*Given entries*.

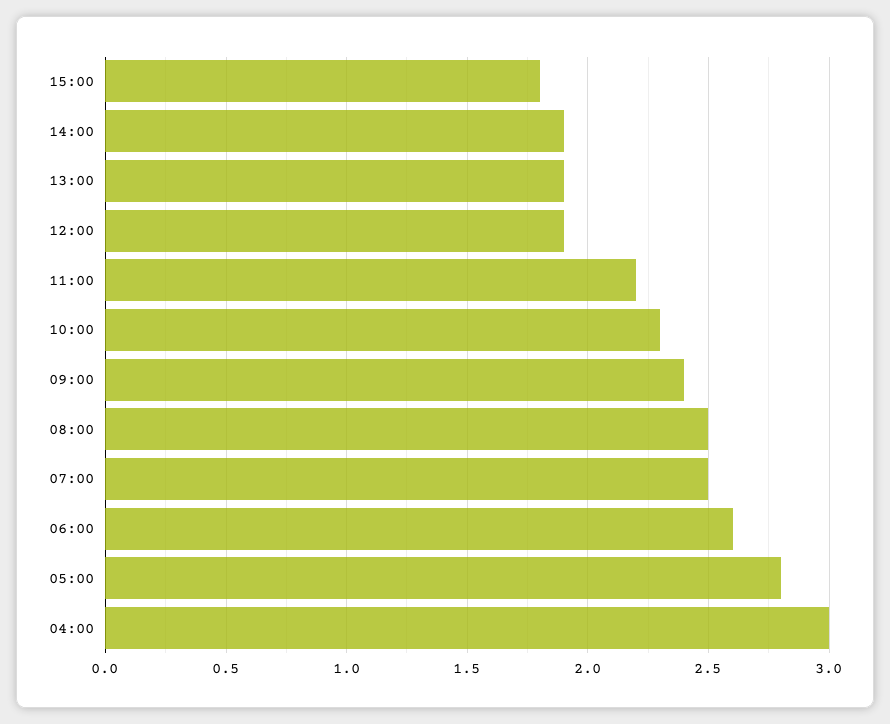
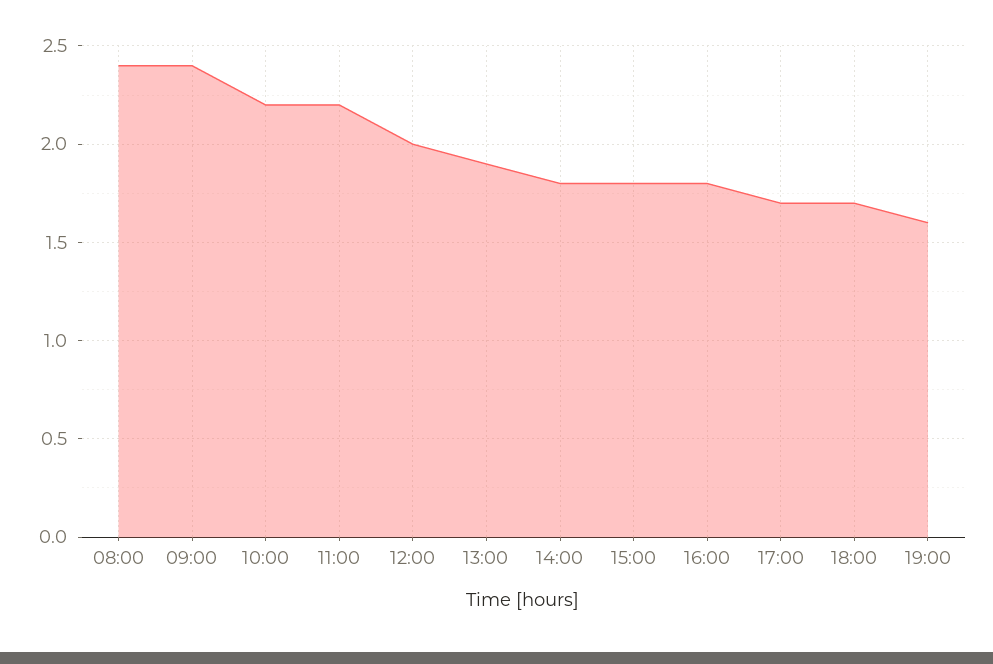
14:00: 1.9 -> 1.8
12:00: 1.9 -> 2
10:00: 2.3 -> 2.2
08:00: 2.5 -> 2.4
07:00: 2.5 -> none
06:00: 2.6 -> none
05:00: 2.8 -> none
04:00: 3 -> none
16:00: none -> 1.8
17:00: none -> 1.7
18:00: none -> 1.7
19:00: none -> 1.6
==
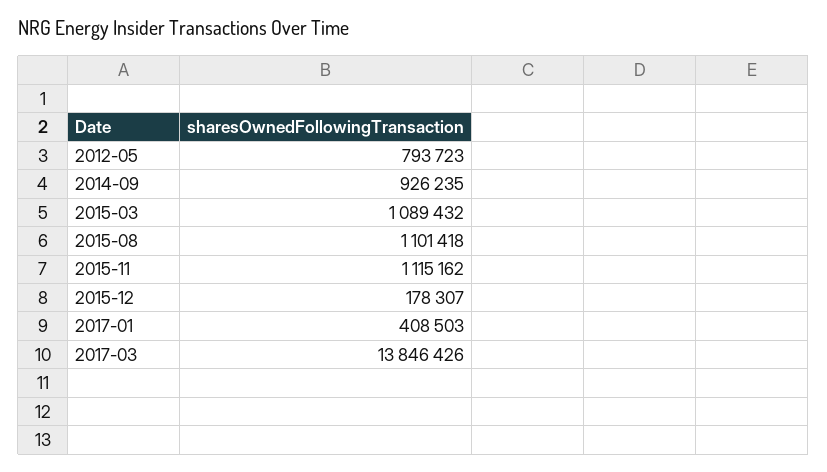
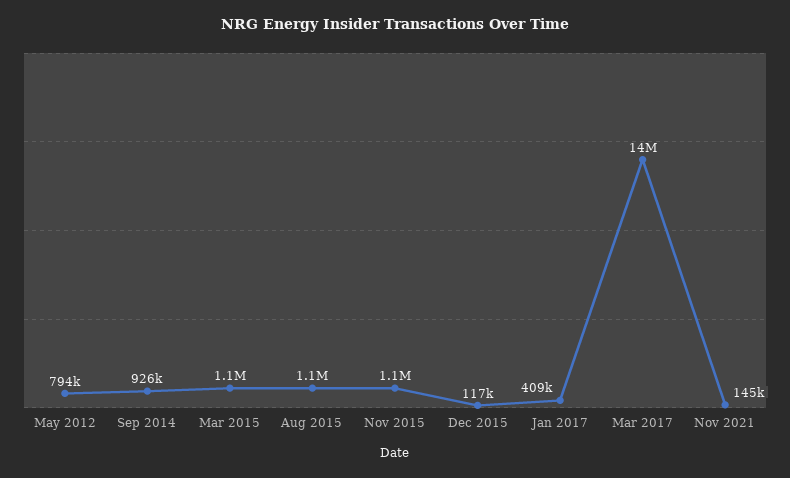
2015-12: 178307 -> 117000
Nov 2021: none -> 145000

*Task details*. Would you quote everything above from the line containing "06:00: 2.6 -> none" down to the line containing "19:00: none -> 1.6"? Include both of those lines and nothing else.

*Answer to the problem*.
06:00: 2.6 -> none
05:00: 2.8 -> none
04:00: 3 -> none
16:00: none -> 1.8
17:00: none -> 1.7
18:00: none -> 1.7
19:00: none -> 1.6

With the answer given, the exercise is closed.